Au début de cette année, les joueurs, les entraîneurs, les médecins et les officiels de match se sont réunis pour établir un cadre clair étape par étape devant déterminer si le contact avec la tête est le résultat d'une action inévitable / évitable et quel devrait être le niveau de sanction, si tel est le cas.
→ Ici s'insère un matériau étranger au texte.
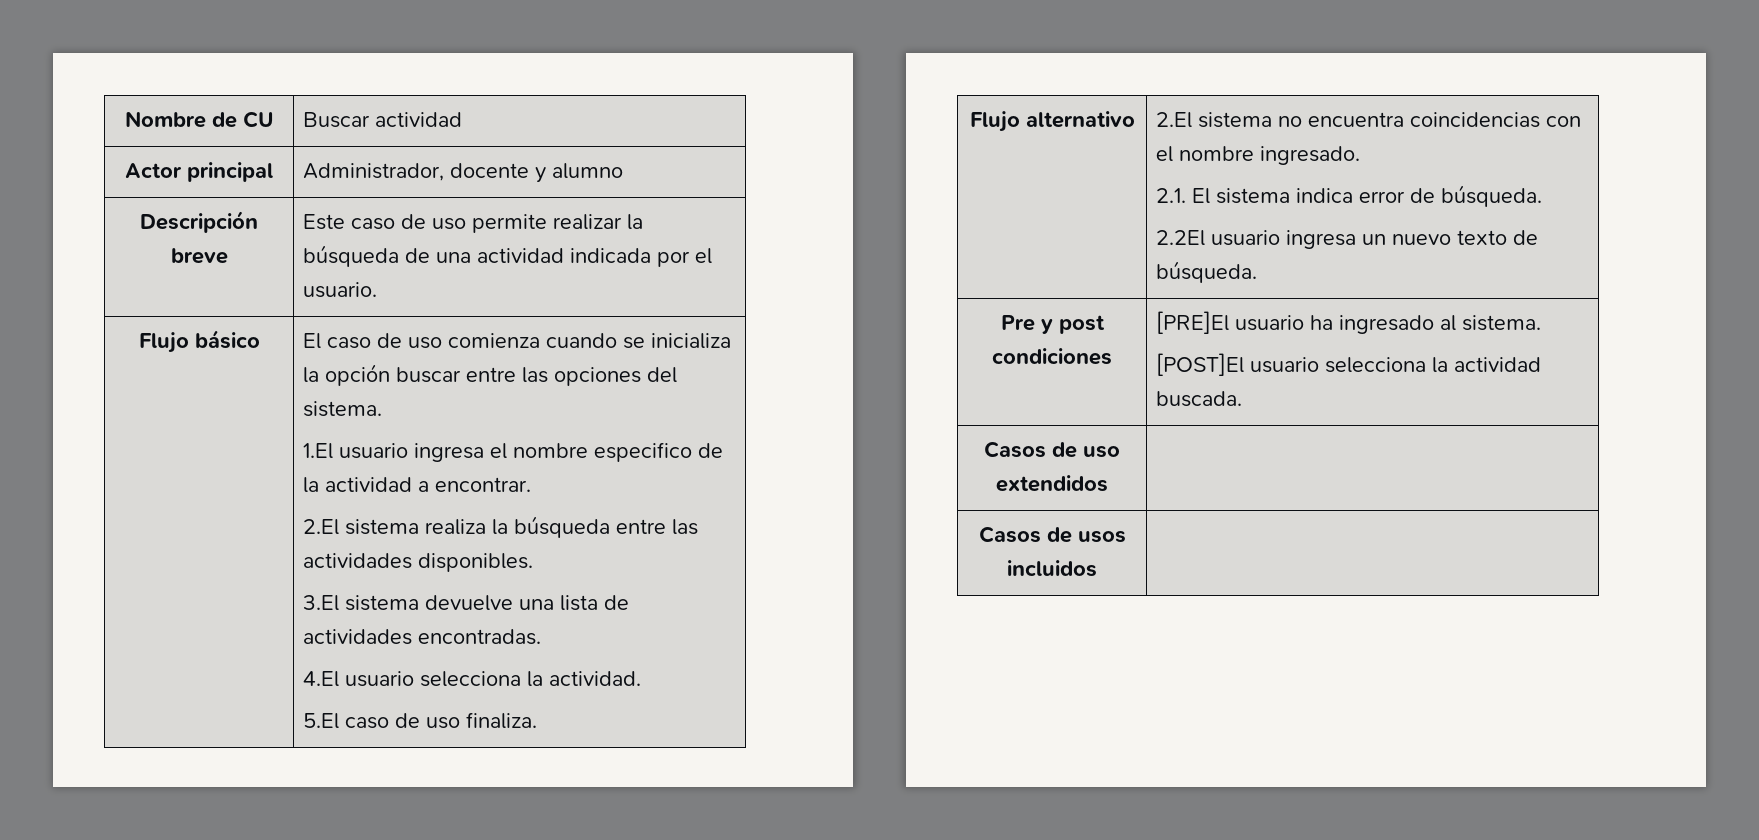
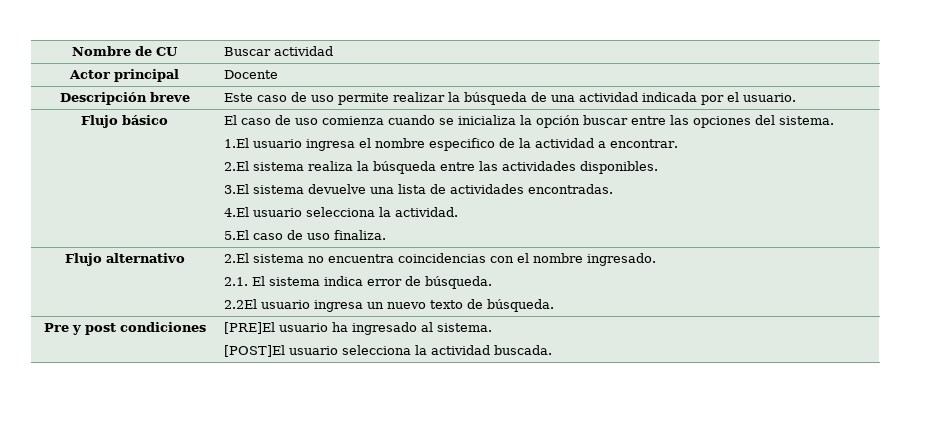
- Actor principal | Administrador, docente y alumno
+ Actor principal | Docente
- Casos de uso extendidos |
- Casos de usos incluidos |

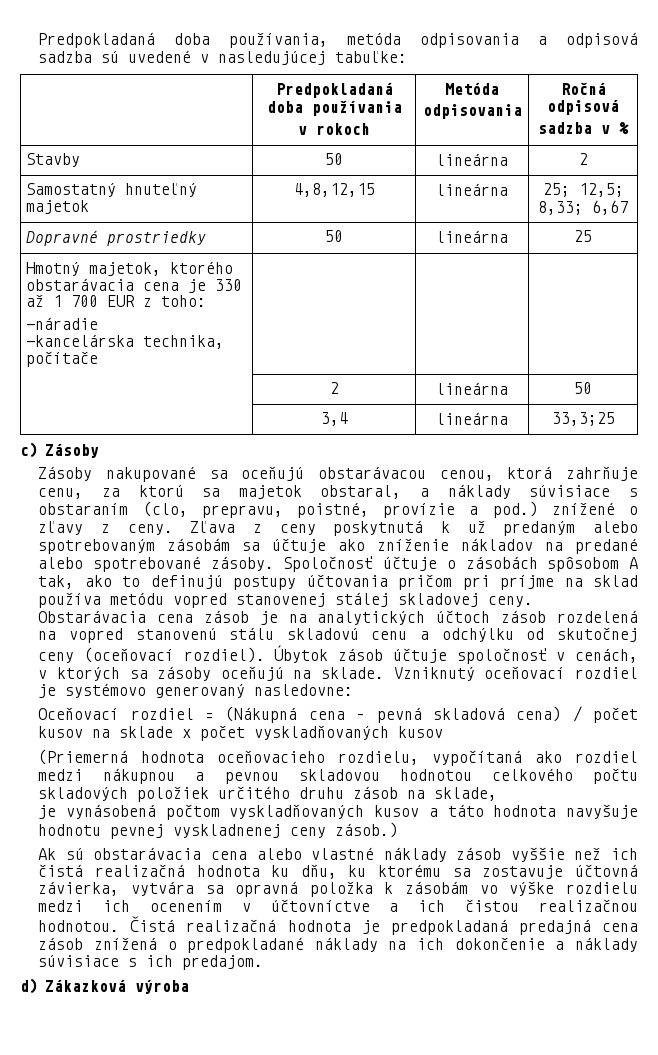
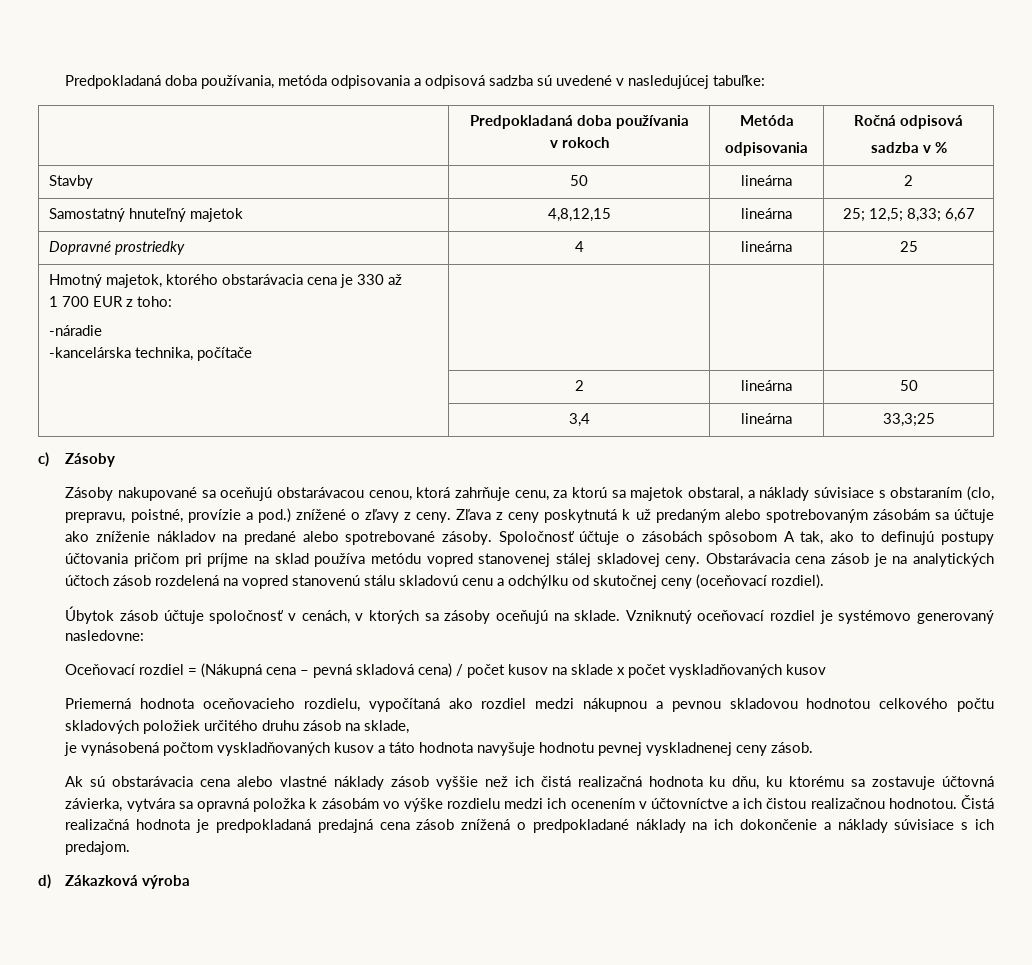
- Dopravné prostriedky | 50 | lineárna | 25
+ Dopravné prostriedky | 4 | lineárna | 25
- Hmotný majetok, ktorého obstarávacia cena je 330 až 1 700 EUR z toho:
+ Hmotný majetok, ktorého obstarávacia cena je 330 až
+ 1 700 EUR z toho:
- Obstarávacia cena zásob je na analytických účtoch zásob rozdelená na vopred stanovenú stálu skladovú cenu a odchýlku od skutočnej ceny (oceňovací rozdiel). Úbytok zásob účtuje spoločnosť v cenách, v ktorých sa zásoby oceňujú na sklade.
+ Obstarávacia cena zásob je na analytických účtoch zásob rozdelená na vopred stanovenú stálu skladovú cenu a odchýlku od skutočnej ceny (oceňovací rozdiel).
+ Úbytok zásob účtuje spoločnosť v cenách, v ktorých sa zásoby oceňujú na sklade.
- (Priemerná hodnota oceňovacieho rozdielu, vypočítaná ako rozdiel medzi nákupnou a pevnou skladovou hodnotou celkového počtu skladových položiek určitého druhu zásob na sklade,
+ Priemerná hodnota oceňovacieho rozdielu, vypočítaná ako rozdiel medzi nákupnou a pevnou skladovou hodnotou celkového počtu skladových položiek určitého druhu zásob na sklade,
- je vynásobená počtom vyskladňovaných kusov a táto hodnota navyšuje hodnotu pevnej vyskladnenej ceny zásob.)
+ je vynásobená počtom vyskladňovaných kusov a táto hodnota navyšuje hodnotu pevnej vyskladnenej ceny zásob.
L’arbitre international Wayne Barnes explique comment le HCP s’applique désormais à l’ensemble des contacts avec la tête, plus uniquement les plaquages hauts, avec des exemples de charges à l'épaule, de collisions tête contre tête, de déblayages et de défenses dangereuses tirés de différentes compétitions à travers le monde, le tout mis en évidence dans une vidéo claire et concise.

« Tout ceci est mis en œuvre pour protéger les joueurs. C'est à nous tous de remplir notre rôle pour rendre le jeu plus sûr et contribuer à réduire les risques de blessures. C’est pourquoi le rugby prend cela au sérieux », explique Wayne Barnes.

Du fait de son caractère physique basé sur les collisions, le rugby comporte inévitablement une part de risque. Pour autant, toutes les parties prenantes continuent de travailler sans relâche pour proposer un jeu aussi sûr que possible. Et en ce sens, la prévention des blessures à la tête est en tête des priorités.

En cas d’acte de jeu déloyal à la tête, l'officiel de match sur le terrain se posera une série de questions conformément aux directives du HCP :

  1. Y a-t-il eu un contact avec la tête ?
  2. Y a-t-il un jeu déloyal ?

Si la réponse à l'une de ces questions est affirmative et que le jeu déloyal à la tête a été vérifié et confirmé par les officiels et l'arbitre vidéo (ou TMO), alors l'arbitre central évaluera le niveau de danger auquel le joueur a été exposé.

L'arbitre étudiera si le contact avec la tête a été direct ou indirect et quel a été le degré de force produit par le joueur en cause afin d’évaluer le niveau de danger. La sanction appropriée, allant d’une pénalité à un carton rouge, résultera de ce processus, en prenant en compte des facteurs atténuants pour toute infraction « passible d’une sanction ». Deux exemples de ces facteurs atténuants pourraient être une mauvaise visibilité de la part du plaqueur ou bien une chute ou un mouvement soudain et significatif du porteur du ballon.

Nous ne devrions pas entendre Wayne Barnes demander à haute voix s’il y a eu contact avec la tête aussi souvent sur les prochains tests. Mais soyons assuré que, si cela se produit quand même, il fera tout ce qui est en son pouvoir pour arriver à la bonne conclusion.